And even though I knew they were just teasing, I admit that my blood started to boil, just a teensy bit. Because I was working. Perhaps they are to be forgiven. As the late E.L. Konigsburg said at an SCBWI conference many years ago, “Sometimes writing looks a lot like doing nothing.” But after more than two decades of seeing me pound away at the keyboard in the corner of my living room, you’d think my family would recognize me working when they see it. Yes, I was outside, and yes, I had what may have looked like a toy to them. But the fact is that I was studying a book and making notes to write this review; and I was also researching and brainstorming and drafting not just one but two freelance articles.

Fortunately, the title I was studying at the time was Kristi Holl’s new e-book, Boundaries for Writers. So even though there was a little voice inside me whispering, “Well, maybe you are slacking off. Maybe you should pick up a brush and start helping them with some real work,” I resisted. I remembered what she said about boundaries, about guarding my writer’s heart, and I just smiled and said, “I am working.” And I went back to my notebook with a smile.

Kristi knows her stuff. She is the author of 42 books, both for kids and for adult writers. Though we’ve never met, I came to know her about a dozen years ago when, as a rookie instructor at the Institute of Children’s Literature, she asked me to do a web chat with students about the craft of writing. Since then, I frequently refer my ICL students to Kristi’s books and articles about what she calls “writer’s first aid.” She has some great tips for time management that can really help those of us fighting to squeeze writing time into lives already crowded with a host of obligations, commitments, and responsibilities.

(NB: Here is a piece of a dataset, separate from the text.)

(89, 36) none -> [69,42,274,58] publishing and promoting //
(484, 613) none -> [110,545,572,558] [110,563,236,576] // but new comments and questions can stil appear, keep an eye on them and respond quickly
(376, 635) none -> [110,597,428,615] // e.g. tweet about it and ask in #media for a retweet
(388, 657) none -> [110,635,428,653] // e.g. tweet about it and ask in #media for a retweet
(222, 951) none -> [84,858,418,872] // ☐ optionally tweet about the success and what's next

Her latest book is in one sense a sequel to her first aid books, but in a way that plunges deeper into the problem of finding time to write. Sure, you can look at this as an issue of time management. But in this book, Kristi goes far beyond that. Her brilliant insight into the problem of why writers can't write is that it is an issue of faulty boundaries: physical, mental, emotional, and spiritual. This was a revelation to me, a moment of clarity.

In her opening chapter, Kristi talks about how walls—far being divisive or isolating—are the key to “guarding your writer’s heart.” I found myself hearing this line from Robert Frost’s poem as I read: “Good fences make good neighbors.” For writers, they certainly can.

In order to be more creative and productive, Kristi advises that writers repair their broken walls—or boundaries—whether those have to do with protecting your writing space or shielding yourself from the sting of rejection. She gives specific advice about how to deal with people and situations that are sabotaging your writing time. I still can't get over the story of one writer whose wife deliberately gained fifty pounds to punish him for "neglecting" her so he could write.

Resistance from family and friends is usually more subtle than that, to the point where sometimes we don’t recognize it for what it is. Kristi prepares writers for that, and also for the sneakiest of adversaries: ourselves. On page 24 she writes, “Sometimes we are our own worst enemies when it comes to damaged boundaries.” We allow ourselves to get distracted when we’re supposed to be working, or fritter away our writing time with a nonstop barrage of worries. I especially liked Kristi’s solution for dealing with what I call the Panic Bird. Make a fifteen-minute date with yourself during which you are allowed to worry. Then whenever your thoughts drift from your characters to whether any editor on the planet will ever buy the manuscript on which you are working, remind yourself sternly, “Nope, Mr. Panic Bird, you aren’t on my calendar until 5. I’m writing until then.”

She is also sensitive to the fear of many of us have that we are being selfish or neglectful of our families when we set boundaries so that we can write, and she deals with that, too. For Christian writers, she even has an entire chapter devoted to biblical references that support setting such boundaries.

Like so many others, I always seem to be struggling to carve out and safeguard my writing time, but I never before thought of this as being the result of boundary issues. Kristi’s book provided me with fresh insight and resolve that I think will help me, along with many others writers, to spend more fruitful time at our desks.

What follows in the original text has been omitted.